Thinking they were purchasing a suckling piglet, the buyer would be distracted by the vendor while an associate substituted the piglet for a cat and bagged it up ready to be carried home,. A phrase ascribed to someone judged to have lost their nerve and their bravery. This phrase originates from the world of bare-knuckle prize-fighting during the late 19th and early 20th centuries.
Red Herrings And White Elephants The Origins Of The Phrases We Use Every Day -
Sometimes a bottle man would be asked to disappear when a fighter was taking a beating, to give him an excuse to quit the fight. A term used to describe someone with unpredictable behaviour. Popularised by the character from Alice's Adventures In Wonderland , the phrase actually originated hundreds of years before Lewis Carroll wrote his novel.

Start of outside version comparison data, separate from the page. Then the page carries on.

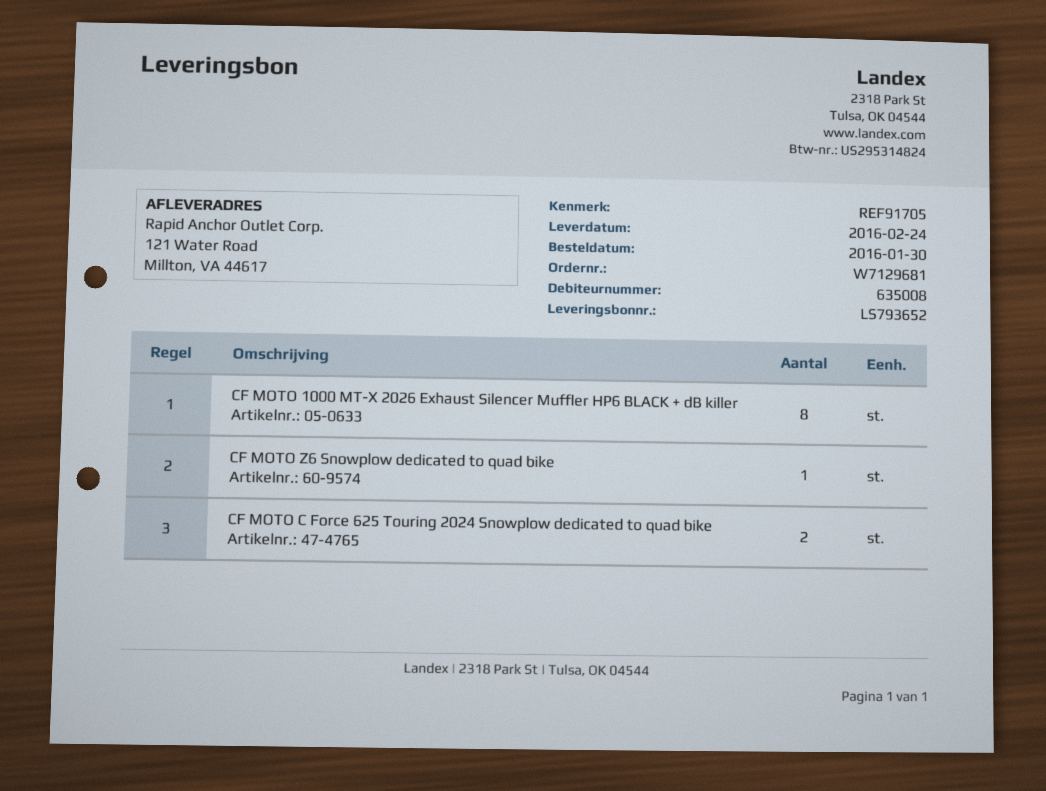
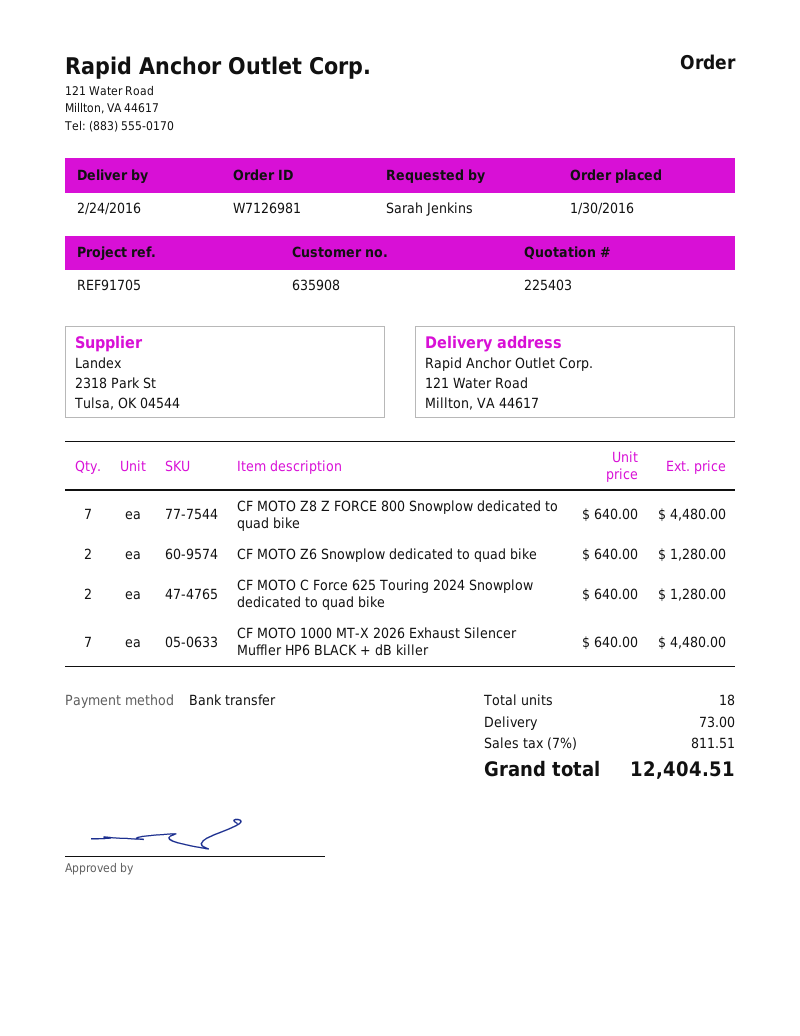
order number: W7129681 -> W7126981
customer number: 635008 -> 635908
CF MOTO 1000 MT-X 2026 Exhaust Silencer Muffler HP6 BLACK + dB killer: 8 -> 7
CF MOTO Z6 Snowplow dedicated to quad bike: 1 -> 2
CF MOTO Z8 Z FORCE 800 Snowplow dedicated to quad bike: none -> 7

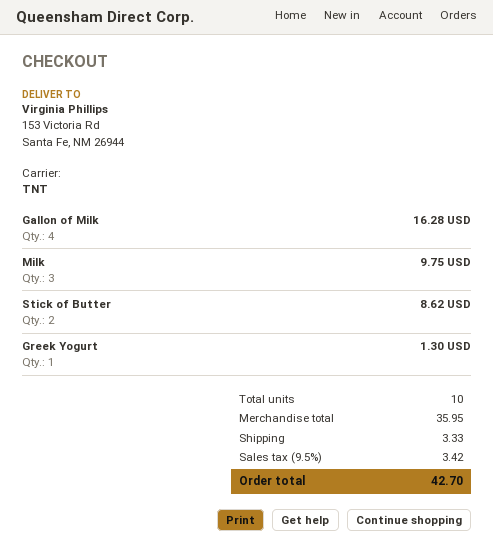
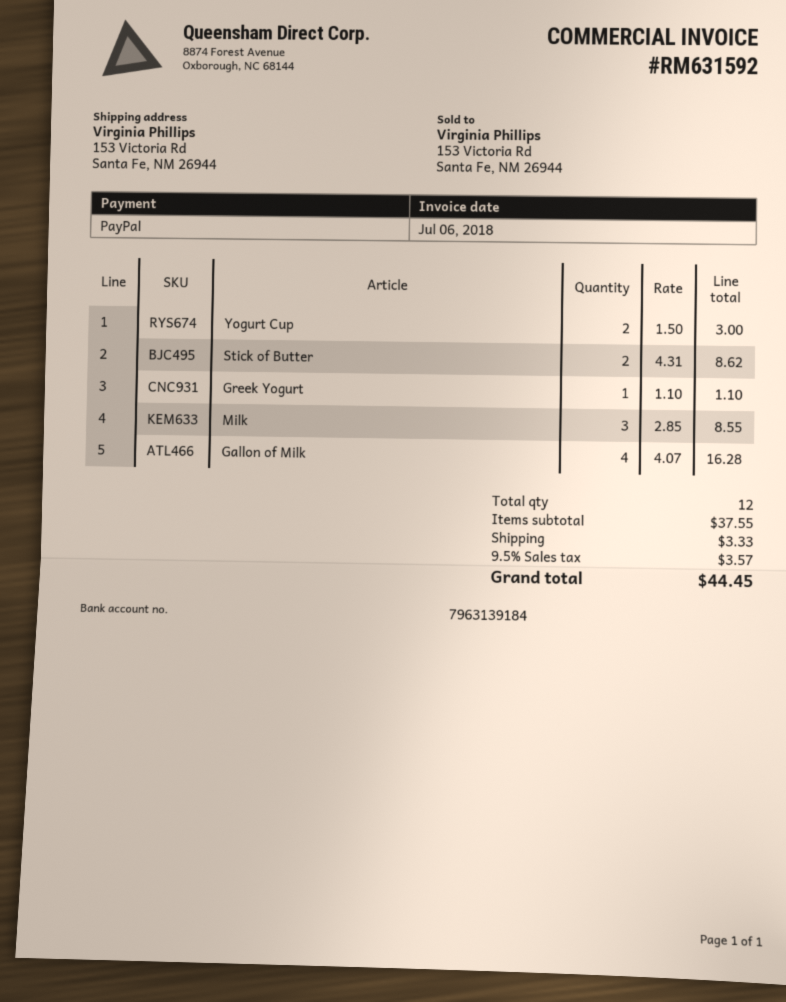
Milk: 3 for 9.75 -> 3 for 8.55
Greek Yogurt: 1 for 1.30 -> 1 for 1.10
Yogurt Cup: none -> 2 for 3.00
total quantity: 10 -> 12
subtotal: 35.95 -> 37.55
tax: 9.5% = 3.42 -> 9.5% = 3.57
total: 42.70 -> 44.45

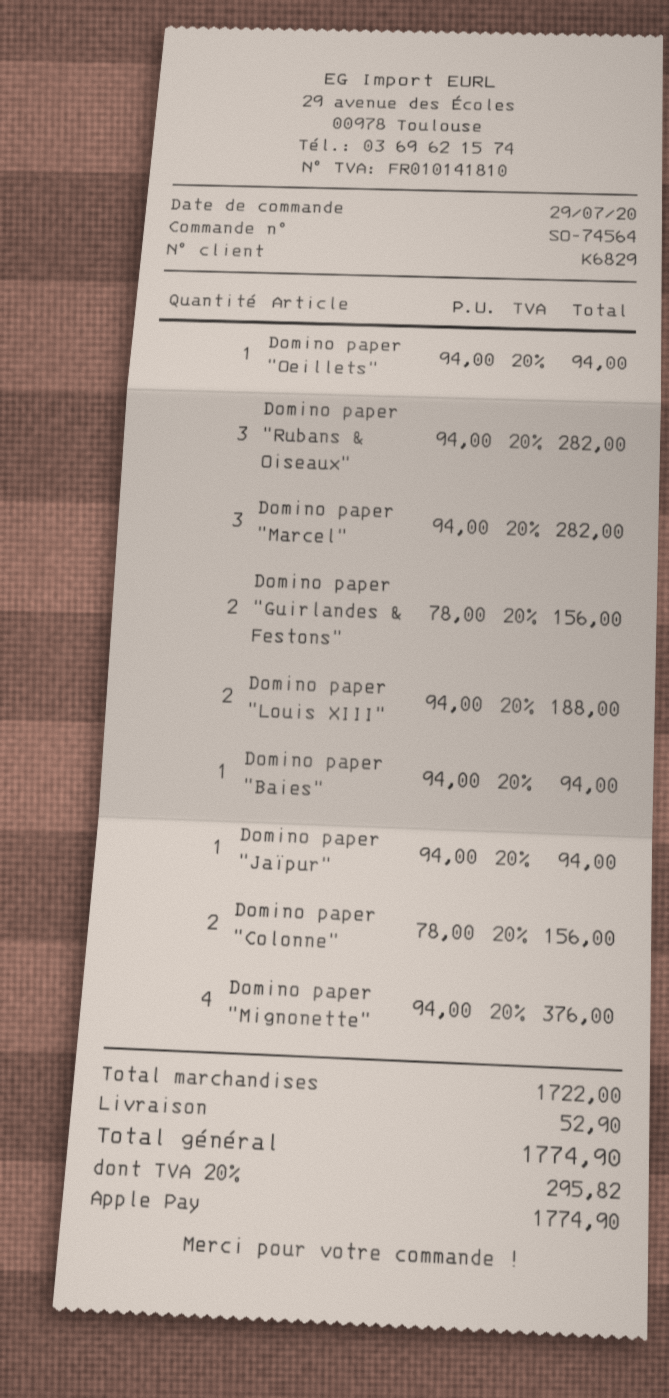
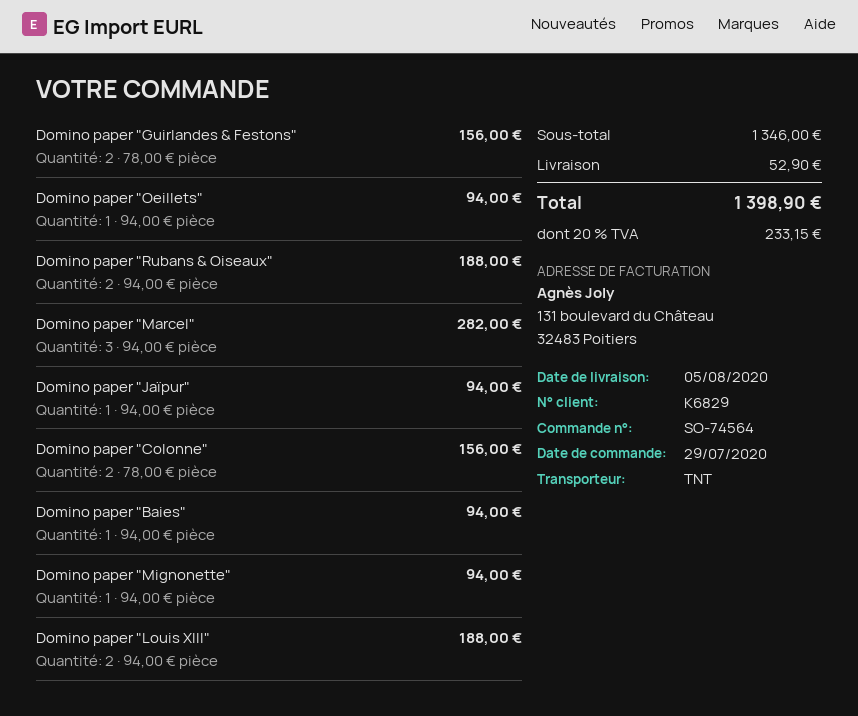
Domino paper "Rubans & Oiseaux": 3 x 94.00 = 282.00 -> 2 x 94.00 = 188.00
Domino paper "Mignonette": 4 x 94.00 = 376.00 -> 1 x 94.00 = 94.00
subtotal: 1722.00 -> 1346.00
tax: 20% = 295.82 -> 20% = 233.15
total: 1774.90 -> 1398.90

In the Middle Ages making felt hats involved the use of a highly toxic substance called mercurous nitrate. This acid was known to cause trembling in some people, leading to the assumption they were mad or crazy. These days the phrase is more often used in admiration rather than the contempt it started with. Cannons were loaded by pouring gunpowder into a small ignition hole, which was held in place with a wooden plug. But during battle, when speed was of the essence, the powder would held in place by a gun crew member using his finger.

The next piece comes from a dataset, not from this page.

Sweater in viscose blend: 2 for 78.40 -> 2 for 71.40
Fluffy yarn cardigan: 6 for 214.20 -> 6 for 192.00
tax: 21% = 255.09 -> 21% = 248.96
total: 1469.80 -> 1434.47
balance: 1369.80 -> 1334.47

Great way to lose a finger. Meaning a false or misleading clue, often in a detective story. The origin of the phrase lies not in the sea, but on the fox hunts of the s. But first, the herring. In the 18th century herring was one of the most widely caught fish in the seas around Britain. Sans-electricity, it would be preserved by salting and smoking, turning the herring a deep brownish red, and giving it a particularly pungent smell.

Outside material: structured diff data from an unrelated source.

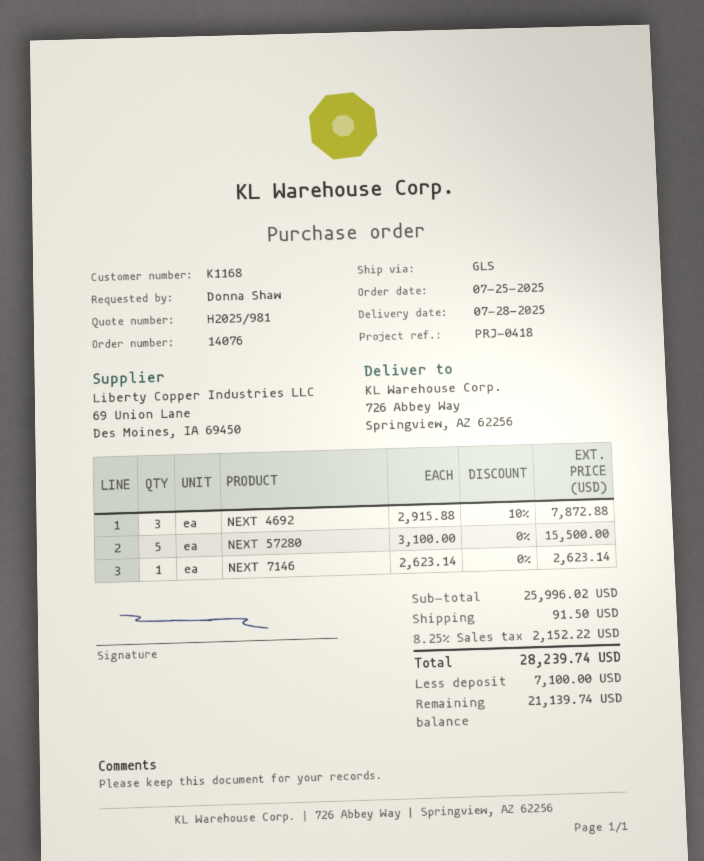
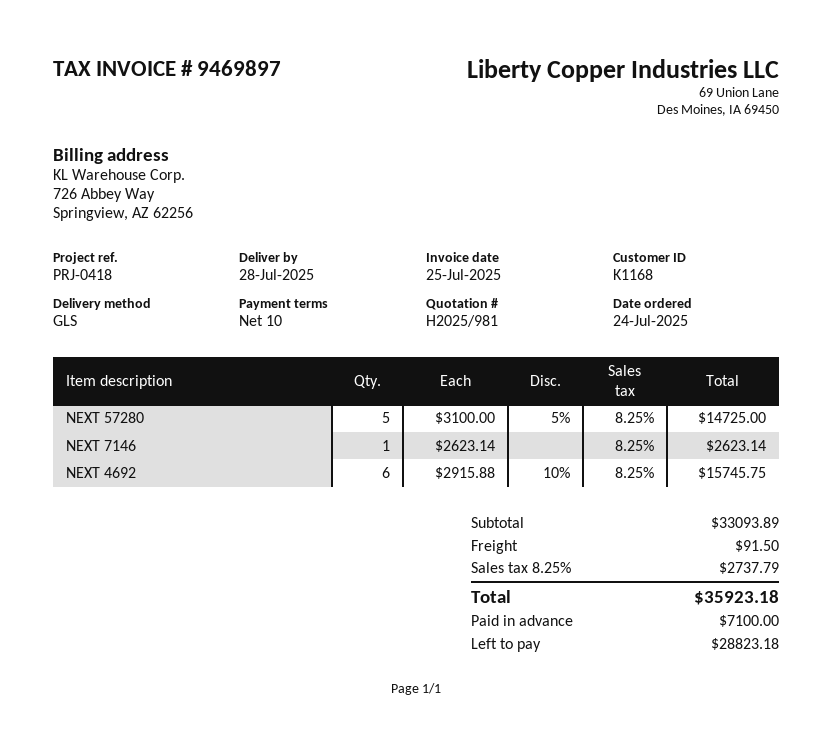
order date: 2025-07-25 -> 2025-07-24
NEXT 4692: 3 x 2915.88 - 10% = 7872.88 -> 6 x 2915.88 - 10% = 15745.75
NEXT 57280: 5 x 3100.00 = 15500.00 -> 5 x 3100.00 - 5% = 14725.00
subtotal: 25996.02 -> 33093.89
tax: 8.25% = 2152.22 -> 8.25% = 2737.79
total: 28239.74 -> 35923.18
balance: 21139.74 -> 28823.18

In protest at the barbaric practice, wiley and cunning fox lovers would drag the strong-smelling fish along the hunt route and away from the foxes on hunt days. So effective was this tactic that the phrase passed into common English usage. A rough estimate based on experience rather than formal calculation, the expression has been in wide use since the late s. There are several possible origins, most infamously a law from the middle ages allowing a man to beat his wife with a cane no thicker than his thumb as documented in the Biographical Dictionary Of The Judges Of England written by Edward Foss in The actual origin is much older.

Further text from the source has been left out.